Creating an Online Store
Create an online store to give your brick and mortar store a web presence, or create an online only store. One of the most important elements of an online store is shopping cart software. This is a system to aid you, the business owner, in managing orders and track customers, and allows your customers to easily place orders. A good shopping cart system is familiar to other online shopping carts so that your customers can easily use it. Next, you’ll need a way to accept payments. You will need to be able to accept credit card payments via some sort of gateway/middleman. Paypal is also a great option, especially for small businesses. The final step is to use your creative genius to come up with a niche product that is hard to find from other retailers. Create a marketing strategy for your site. Before investing any money, make sure your plan is commercially viable. For example, Pets.com, a dot-com that failed in the crash of 2000, found out the hard way that shipping dog food is not an easy task.
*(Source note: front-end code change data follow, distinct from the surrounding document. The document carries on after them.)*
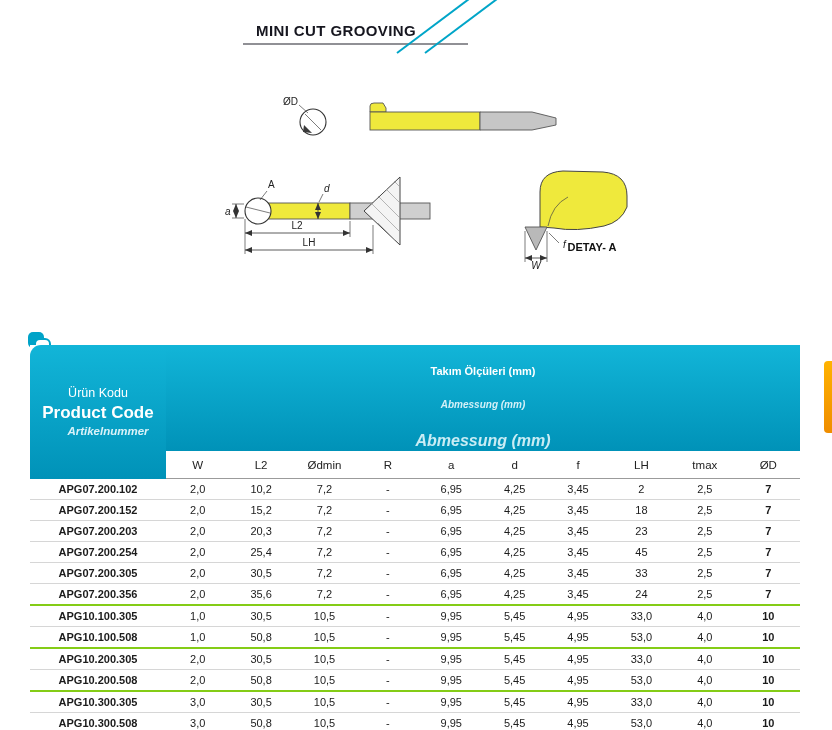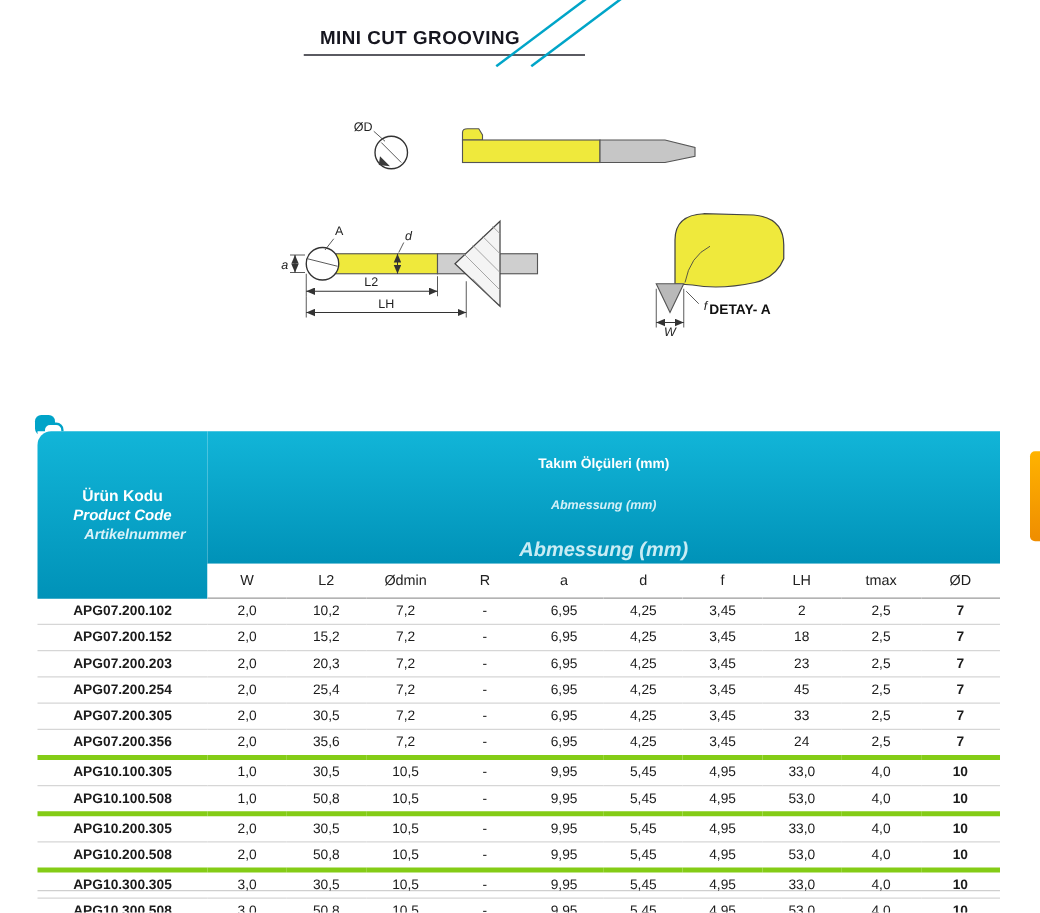--- a/index.html
+++ b/index.html
@@ -32,40 +32,40 @@
     border-bottom:1px solid #cfcfcf;background:#fff;
   }
   .catalog-table{border-collapse:separate;border-spacing:0;table-layout:fixed;width:770px;}
   .catalog-table th,.catalog-table td{padding:0;}
   .corner{
     background:linear-gradient(180deg,#12b5d8,#0092b8);
     border-top-left-radius:11px;height:83px;vertical-align:middle;
     text-align:center;color:#fff;
   }
   .corner span{display:block;line-height:1.3;}
-  .corner .l1{font-size:12.5px;font-weight:700;text-align:center;}
-  .corner .l2{font-size:12px;font-weight:700;font-style:italic;}
+  .corner .l1{font-size:12.5px;font-weight:400;text-align:center;}
+  .corner .l2{font-size:17px;font-weight:700;}
   .corner .l3{font-size:11.5px;font-style:italic;color:#d9f2f8;padding-left:20px;}
   .dimhead{
     background:linear-gradient(180deg,#12b5d8,#0092b8);
     height:55px;text-align:center;color:#fff;vertical-align:middle;
   }
   .dimhead span{display:block;line-height:1.25;margin-top:20px;}
   .d1{font-size:11px;font-weight:700;}
   .d2{font-size:10px;font-style:italic;color:#d4f0f7;}
   .d3{font-size:16px;font-weight:700;font-style:italic;color:#c9ecf4;}
   #col-row th{
     background:#fff;font-size:11.5px;font-weight:400;color:#222;height:27px;
     border-bottom:1px solid #9b9b9b;text-align:center;
   }
   tbody td{
     height:20px;font-size:11px;text-align:center;color:#1b1b1b;
     border-bottom:1px solid #d6d6d6;
   }
-  tbody tr.group-end td{border-bottom:4px solid #84cc16;}
+  tbody tr.group-end td{border-bottom:2px solid #84cc16;}
   tbody td.code{font-weight:700;}
   tbody td.last{font-weight:700;}
 
   .side-tab{
     position:absolute;right:0;top:361px;width:8px;height:72px;
     background:linear-gradient(180deg,#ffb300,#ef8d00);
     border-radius:4px 0 0 4px;
   }
 </style>
 </head>

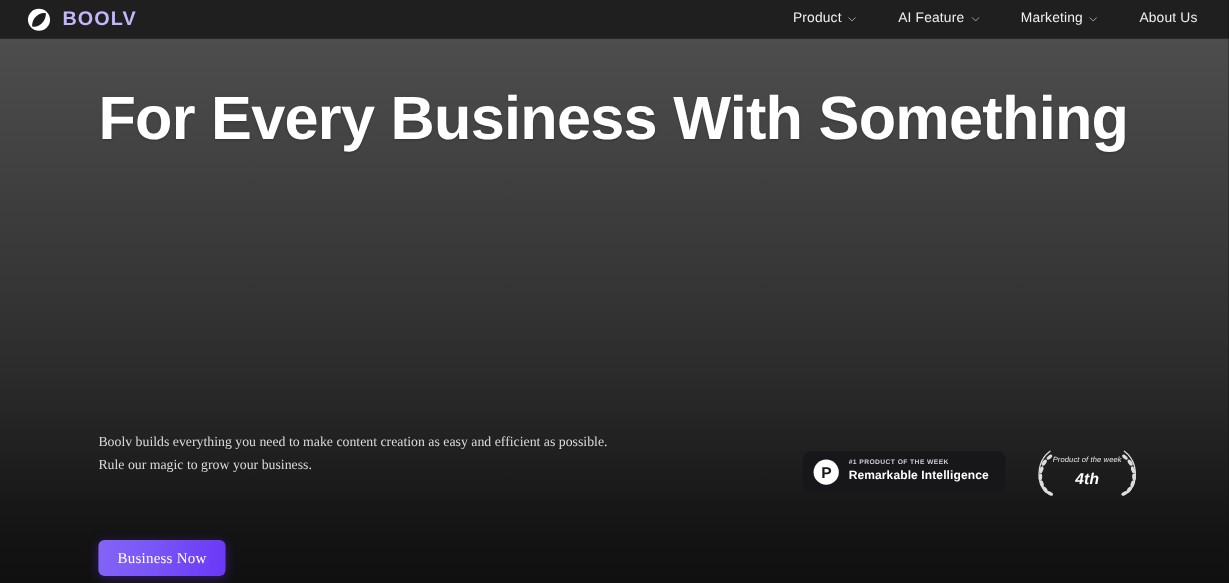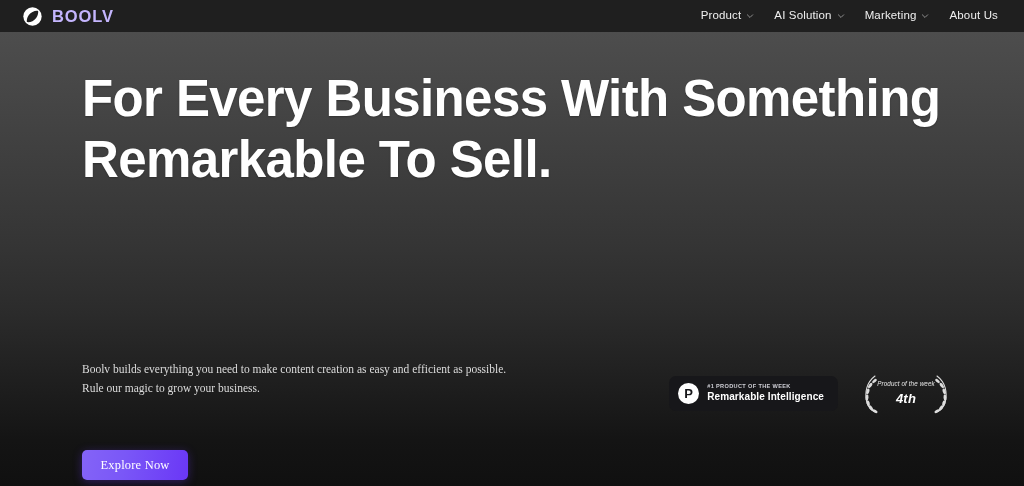--- a/index.html
+++ b/index.html
@@ -55,21 +55,21 @@
     font-weight:bold;
     letter-spacing:0.9px;
     line-height:1;
   }
 
   .nav-links {
     margin-left:auto;
     margin-right:26px;
     display:flex;
     align-items:center;
-    gap:20px;
+    gap:34px;
   }
 
   .nav-item {
     display:flex;
     align-items:center;
     gap:5px;
     color:#f0f0f0;
     font-size:11.5px;
     letter-spacing:0.15px;
     cursor:pointer;
@@ -274,21 +274,21 @@
     <div class="nav-links">
 
       <div class="nav-item">
         <span>Product</span>
         <svg class="chev" viewBox="0 0 12 12">
           <path d="M2 4.2 L6 8.2 L10 4.2" fill="none" stroke="#e8e8e8" stroke-width="1.1" stroke-linecap="round" stroke-linejoin="round"></path>
         </svg>
       </div>
 
       <div class="nav-item">
-        <span>AI Solution</span>
+        <span>AI Feature</span>
         <svg class="chev" viewBox="0 0 12 12">
           <path d="M2 4.2 L6 8.2 L10 4.2" fill="none" stroke="#e8e8e8" stroke-width="1.1" stroke-linecap="round" stroke-linejoin="round"></path>
         </svg>
       </div>
 
       <div class="nav-item">
         <span>Marketing</span>
         <svg class="chev" viewBox="0 0 12 12">
           <path d="M2 4.2 L6 8.2 L10 4.2" fill="none" stroke="#e8e8e8" stroke-width="1.1" stroke-linecap="round" stroke-linejoin="round"></path>
         </svg>
@@ -300,21 +300,20 @@
 
     </div>
   </div>
 
   <div class="hero">
     <div class="hero-inner">
 
       <div class="headline-block">
         <div class="headline">
           <div>For Every Business With Something</div>
-          <div>Remarkable To Sell.</div>
         </div>
         <div class="headline second">
         </div>
       </div>
 
       <div class="subcopy">
         <span class="line">Boolv builds everything you need to make content creation as easy and efficient as possible.</span>
         <span class="line">Rule our magic to grow your business.</span>
       </div>
 
@@ -353,18 +352,18 @@
             </g>
           </svg>
           <div class="laurel-text">
             <span class="laurel-kicker">Product of the week</span>
             <span class="laurel-rank">4th</span>
           </div>
         </div>
 
       </div>
 
-      <button class="cta">Explore Now</button>
+      <button class="cta">Business Now</button>
 
     </div>
   </div>
 
 </div>
 
 </body></html>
Tell your customers why they need your product, and why you are the best option for obtaining it. Keep it simple, but strong. Remember that you probably won’t be making any significant money overnight and that it could take years to refine your site and marketing strategy to something that works. Do a lot of research and figure out how other e-commerce sites became successful. Its a lot of hard work to create an e-commerce site that makes money, but it is infinitely rewarding to own your very own profitable online store.